→ Exercise:
Only the lines from the first line of the entries through the line with "background:#f9c9a7;border:1.3px solid #e08b2c;color:#1d1d1d;" belong in the answer, each restated word for word and without pictures.

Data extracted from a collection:
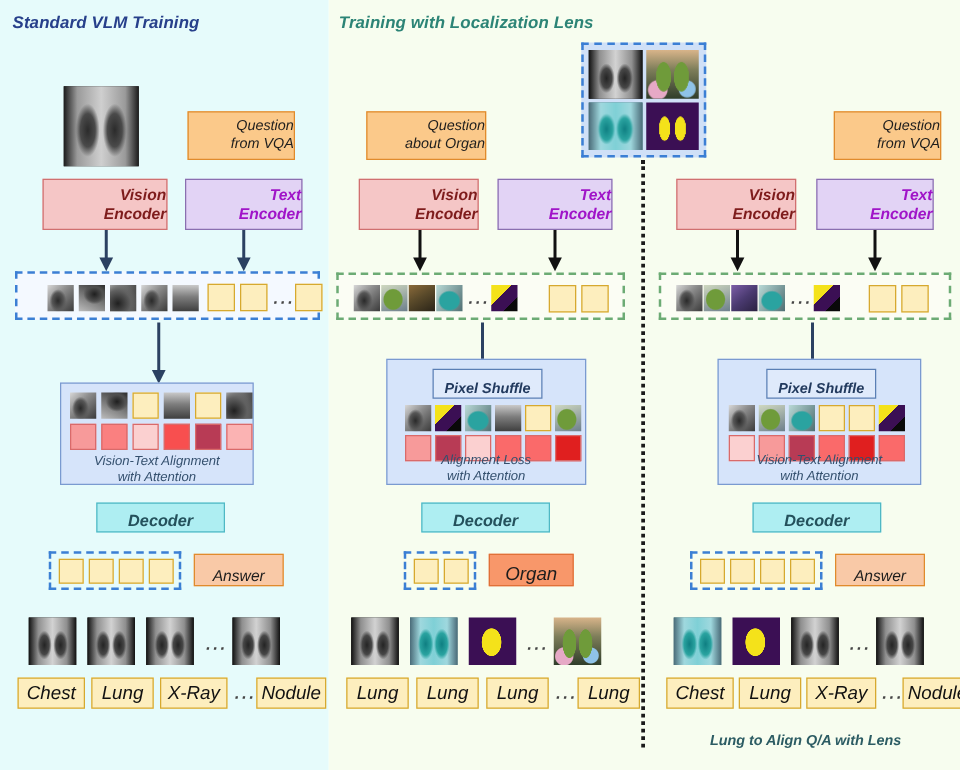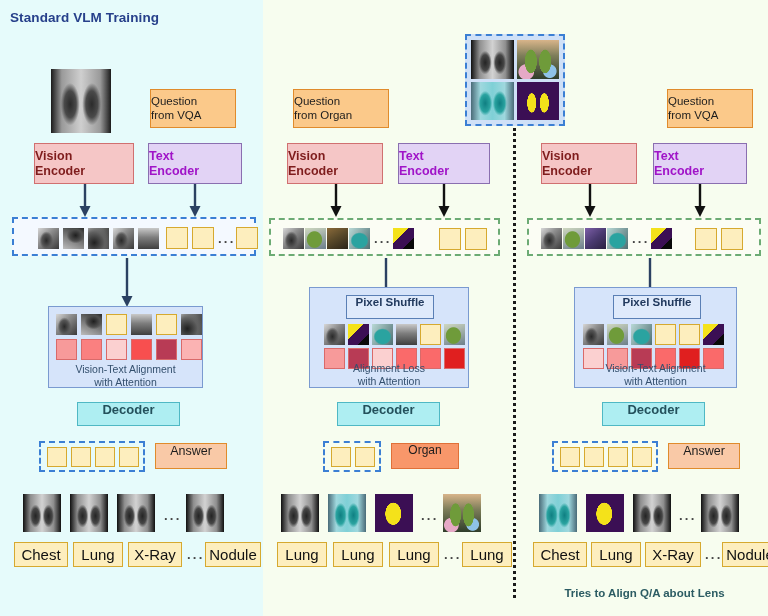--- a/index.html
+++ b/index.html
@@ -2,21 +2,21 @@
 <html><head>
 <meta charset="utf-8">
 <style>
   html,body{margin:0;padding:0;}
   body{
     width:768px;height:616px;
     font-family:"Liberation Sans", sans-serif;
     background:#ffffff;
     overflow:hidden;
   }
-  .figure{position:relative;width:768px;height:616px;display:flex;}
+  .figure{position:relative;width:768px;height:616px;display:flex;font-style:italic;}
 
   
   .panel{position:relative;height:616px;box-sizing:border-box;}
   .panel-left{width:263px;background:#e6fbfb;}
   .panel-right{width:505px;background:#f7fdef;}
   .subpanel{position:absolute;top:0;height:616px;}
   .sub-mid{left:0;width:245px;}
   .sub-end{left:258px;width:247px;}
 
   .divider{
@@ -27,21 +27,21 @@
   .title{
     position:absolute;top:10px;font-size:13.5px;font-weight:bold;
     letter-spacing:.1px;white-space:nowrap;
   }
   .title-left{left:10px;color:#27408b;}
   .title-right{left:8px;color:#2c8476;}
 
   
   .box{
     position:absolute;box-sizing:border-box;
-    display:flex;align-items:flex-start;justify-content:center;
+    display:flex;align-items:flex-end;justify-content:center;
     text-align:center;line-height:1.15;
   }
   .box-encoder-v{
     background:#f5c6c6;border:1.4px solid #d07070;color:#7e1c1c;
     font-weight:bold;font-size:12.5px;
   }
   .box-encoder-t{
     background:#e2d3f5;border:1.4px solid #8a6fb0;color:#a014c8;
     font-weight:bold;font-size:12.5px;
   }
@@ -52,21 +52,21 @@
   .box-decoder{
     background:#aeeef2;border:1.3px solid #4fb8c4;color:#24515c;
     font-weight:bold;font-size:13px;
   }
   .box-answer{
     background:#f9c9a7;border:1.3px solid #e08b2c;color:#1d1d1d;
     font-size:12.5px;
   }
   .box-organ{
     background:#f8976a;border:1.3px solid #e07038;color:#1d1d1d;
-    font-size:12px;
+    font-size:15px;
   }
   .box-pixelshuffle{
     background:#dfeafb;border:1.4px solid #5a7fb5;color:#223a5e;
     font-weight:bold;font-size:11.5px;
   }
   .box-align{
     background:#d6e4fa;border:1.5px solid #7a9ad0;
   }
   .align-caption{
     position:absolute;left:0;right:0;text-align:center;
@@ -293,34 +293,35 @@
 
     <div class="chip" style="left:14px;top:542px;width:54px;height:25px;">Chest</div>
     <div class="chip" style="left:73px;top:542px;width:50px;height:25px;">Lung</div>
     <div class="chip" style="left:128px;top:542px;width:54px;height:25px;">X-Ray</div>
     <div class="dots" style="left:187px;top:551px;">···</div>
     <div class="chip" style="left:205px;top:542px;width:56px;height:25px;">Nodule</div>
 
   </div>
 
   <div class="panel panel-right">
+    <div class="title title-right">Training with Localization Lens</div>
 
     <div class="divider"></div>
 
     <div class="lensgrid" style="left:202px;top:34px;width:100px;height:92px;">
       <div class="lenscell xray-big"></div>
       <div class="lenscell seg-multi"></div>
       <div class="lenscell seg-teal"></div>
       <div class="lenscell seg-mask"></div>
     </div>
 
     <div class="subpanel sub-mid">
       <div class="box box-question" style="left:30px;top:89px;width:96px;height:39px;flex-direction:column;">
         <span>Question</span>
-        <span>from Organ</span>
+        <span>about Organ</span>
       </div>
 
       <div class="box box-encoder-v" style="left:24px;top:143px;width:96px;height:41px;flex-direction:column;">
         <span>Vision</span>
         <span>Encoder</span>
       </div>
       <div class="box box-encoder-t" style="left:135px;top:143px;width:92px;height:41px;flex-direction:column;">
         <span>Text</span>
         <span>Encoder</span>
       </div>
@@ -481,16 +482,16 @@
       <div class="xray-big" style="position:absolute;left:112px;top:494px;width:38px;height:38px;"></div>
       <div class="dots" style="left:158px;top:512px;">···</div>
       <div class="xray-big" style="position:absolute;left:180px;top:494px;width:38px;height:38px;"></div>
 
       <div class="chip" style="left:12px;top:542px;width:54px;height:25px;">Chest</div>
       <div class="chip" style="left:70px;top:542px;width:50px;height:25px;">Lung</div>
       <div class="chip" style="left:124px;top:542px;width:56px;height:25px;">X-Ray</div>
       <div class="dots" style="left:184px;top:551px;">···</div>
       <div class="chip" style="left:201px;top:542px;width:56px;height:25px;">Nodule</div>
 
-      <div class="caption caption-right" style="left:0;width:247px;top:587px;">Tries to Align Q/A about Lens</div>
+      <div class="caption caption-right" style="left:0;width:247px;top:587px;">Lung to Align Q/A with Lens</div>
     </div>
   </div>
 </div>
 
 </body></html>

→ Result of the task:
--- a/index.html
+++ b/index.html
@@ -2,21 +2,21 @@
 <html><head>
 <meta charset="utf-8">
 <style>
   html,body{margin:0;padding:0;}
   body{
     width:768px;height:616px;
     font-family:"Liberation Sans", sans-serif;
     background:#ffffff;
     overflow:hidden;
   }
-  .figure{position:relative;width:768px;height:616px;display:flex;}
+  .figure{position:relative;width:768px;height:616px;display:flex;font-style:italic;}
 
   
   .panel{position:relative;height:616px;box-sizing:border-box;}
   .panel-left{width:263px;background:#e6fbfb;}
   .panel-right{width:505px;background:#f7fdef;}
   .subpanel{position:absolute;top:0;height:616px;}
   .sub-mid{left:0;width:245px;}
   .sub-end{left:258px;width:247px;}
 
   .divider{
@@ -27,21 +27,21 @@
   .title{
     position:absolute;top:10px;font-size:13.5px;font-weight:bold;
     letter-spacing:.1px;white-space:nowrap;
   }
   .title-left{left:10px;color:#27408b;}
   .title-right{left:8px;color:#2c8476;}
 
   
   .box{
     position:absolute;box-sizing:border-box;
-    display:flex;align-items:flex-start;justify-content:center;
+    display:flex;align-items:flex-end;justify-content:center;
     text-align:center;line-height:1.15;
   }
   .box-encoder-v{
     background:#f5c6c6;border:1.4px solid #d07070;color:#7e1c1c;
     font-weight:bold;font-size:12.5px;
   }
   .box-encoder-t{
     background:#e2d3f5;border:1.4px solid #8a6fb0;color:#a014c8;
     font-weight:bold;font-size:12.5px;
   }
@@ -52,21 +52,21 @@
   .box-decoder{
     background:#aeeef2;border:1.3px solid #4fb8c4;color:#24515c;
     font-weight:bold;font-size:13px;
   }
   .box-answer{
     background:#f9c9a7;border:1.3px solid #e08b2c;color:#1d1d1d;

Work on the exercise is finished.